K.M. Weiland lives in make-believe worlds, talks to imaginary friends, and survives primarily on chocolate truffles and espresso. She is the IPPY and NIEA Award-winning and internationally published author of the Amazon bestsellers Outlining Your Novel and Structuring Your Novel. She writes historical and speculative fiction from her home in western Nebraska and mentors authors on her award-winning website.

Comments

  1. Fantastic post with a lot of depth. This is one of my favorites among the many great ones. I especially like the five questions to ask ourselves about the type of conflict in the scene.

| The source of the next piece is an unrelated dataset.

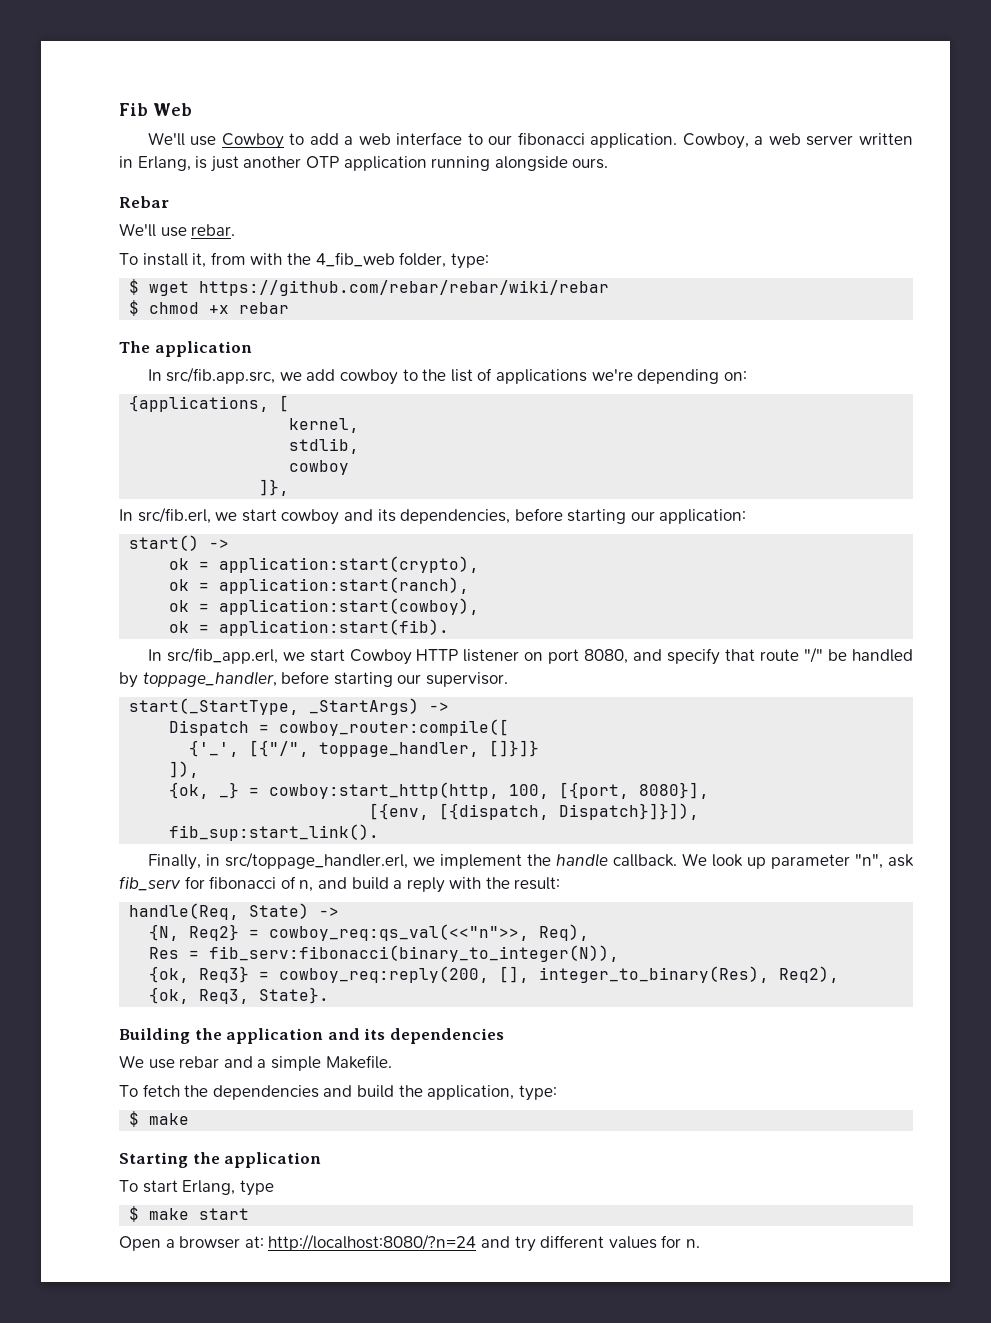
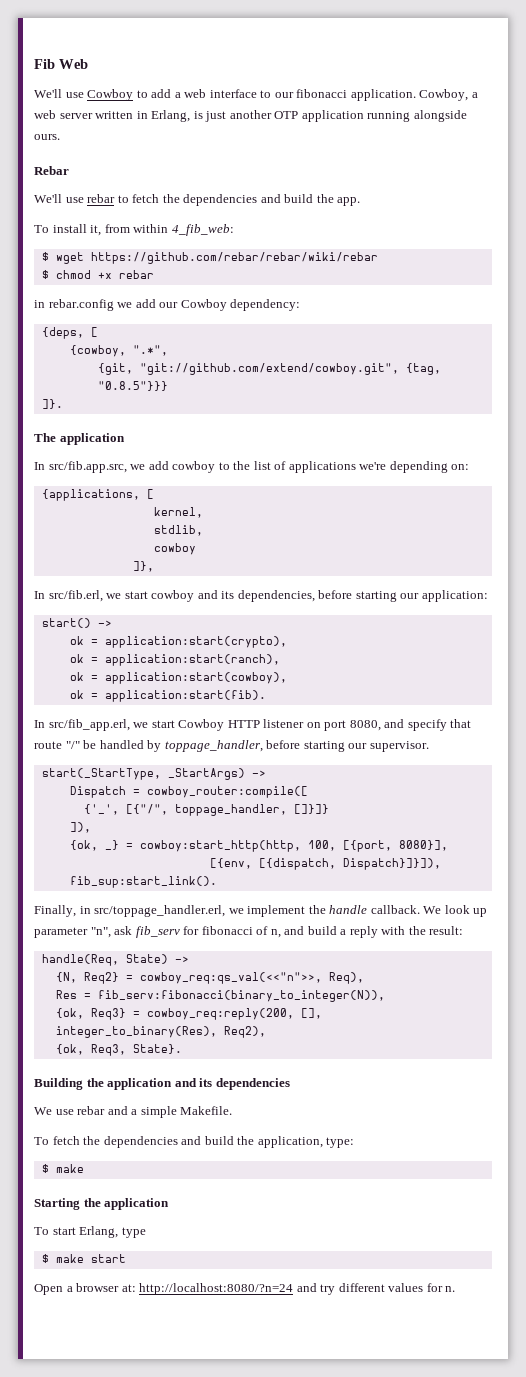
[191,224,236,236] rebar. -> [87,194,361,206] rebar to fetch the dependencies and build the app.
[250,252,489,269] with the 4_fib_web folder, type: -> [133,224,234,236] within 4_fib_web:
(290, 308) none -> [34,299,301,311] [41,327,98,339] [69,345,168,357] [97,363,441,375] [97,381,168,391] [41,399,63,409] // in rebar.config we add our Cowboy dependency: // {deps, [ // {cowboy, ".*", // {git, "git://github.com/extend/cowboy.git", {tag, "0.8.5"}}} // ]}.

    Have a wonderful New Year!

  2. I’ll be refering back to your options for conflict in the future!

  3. A great example of forced conflict: We’ve been watching season 2 of Lost Girl on disc, and the writers keep contriving reasons for the MC to team up with her ex. It’s awkward because of their history and I think the writers did it to try to raise tension (will they get back together? etc) but the methods are so contrived that all it does is make us roll our eyes and say, “Here we go with that again”. The rest of the show is great so I’m putting up with it for now, but if this happened in a book I’d definitely be skipping around or giving up.

  4. @Martina: Glad you enjoyed it! I always find that having a list of questions to double check ourselves is useful.

  5. @Chihuahua: Thanks for stopping by!

  6. @Anjelica: TV shows often seem especially guilty of this. They need to drag their stories out as long as possible, which often leads to painful contrivances.

  7. Joe wants to move on with his life and forget about the accident, but everywhere he turns, reminders get thrown in his face. Today, his pastor’s sermon was on hidden sins.

  8. Nice subtext!

  9. Thanks! 🙂

  10. In my realistic young adult post apocalypse, believe it or not a lot of it is indirect interference with characters. The environmental conflict cues indirect character interference. Though it could be direct, or rather could view it that way if you the one being stolen from by mauruders.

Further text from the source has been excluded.